++++ DATA RECORDS ++++

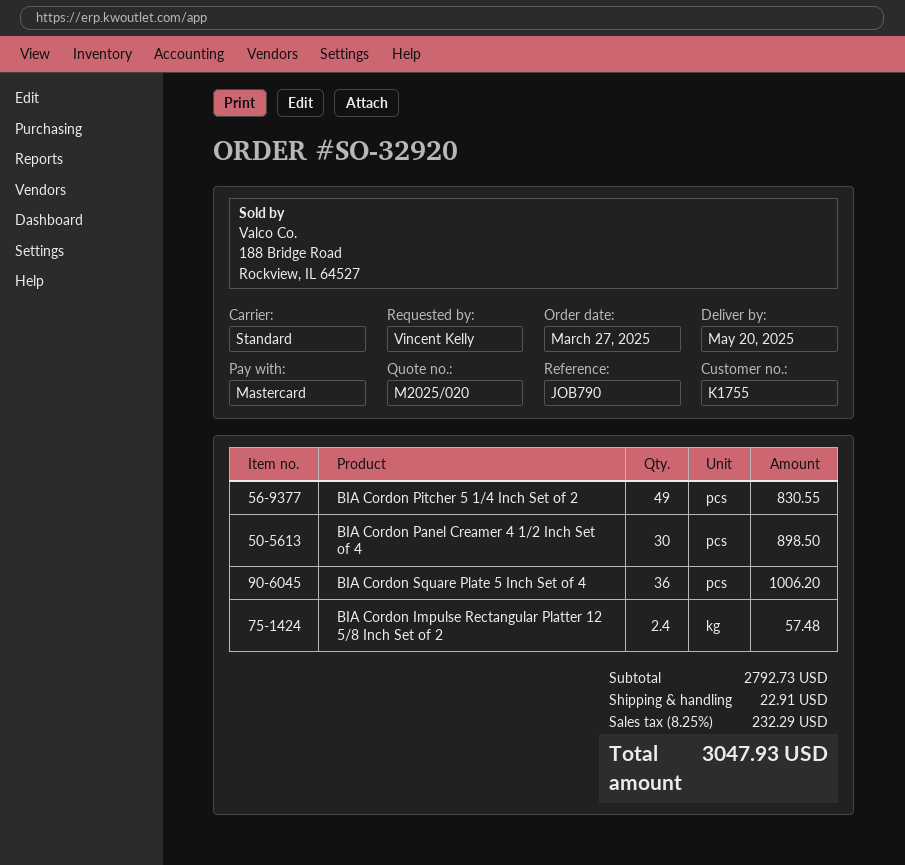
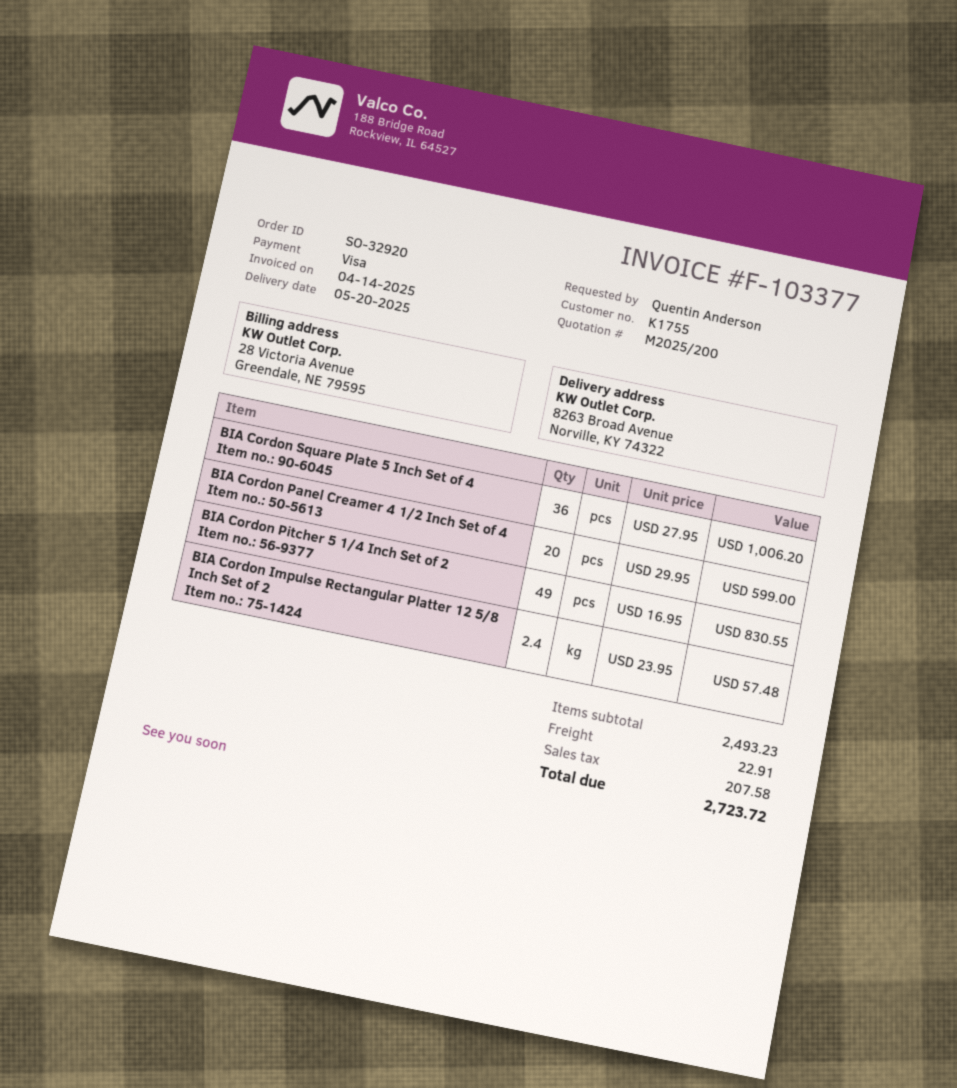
quote number: M2025/020 -> M2025/200
ordered by: Vincent Kelly -> Quentin Anderson
payment method: Mastercard -> Visa
BIA Cordon Panel Creamer 4 1/2 Inch Set of 4: 30 for 898.50 -> 20 for 599.00
subtotal: 2792.73 -> 2493.23
tax: 232.29 -> 207.58
total: 3047.93 -> 2723.72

++++

WORK TASK
If a record contains a picture, leave the picture out and retype everything else exactly.

FINISHED EXERCISE
quote number: M2025/020 -> M2025/200
ordered by: Vincent Kelly -> Quentin Anderson
payment method: Mastercard -> Visa
BIA Cordon Panel Creamer 4 1/2 Inch Set of 4: 30 for 898.50 -> 20 for 599.00
subtotal: 2792.73 -> 2493.23
tax: 232.29 -> 207.58
total: 3047.93 -> 2723.72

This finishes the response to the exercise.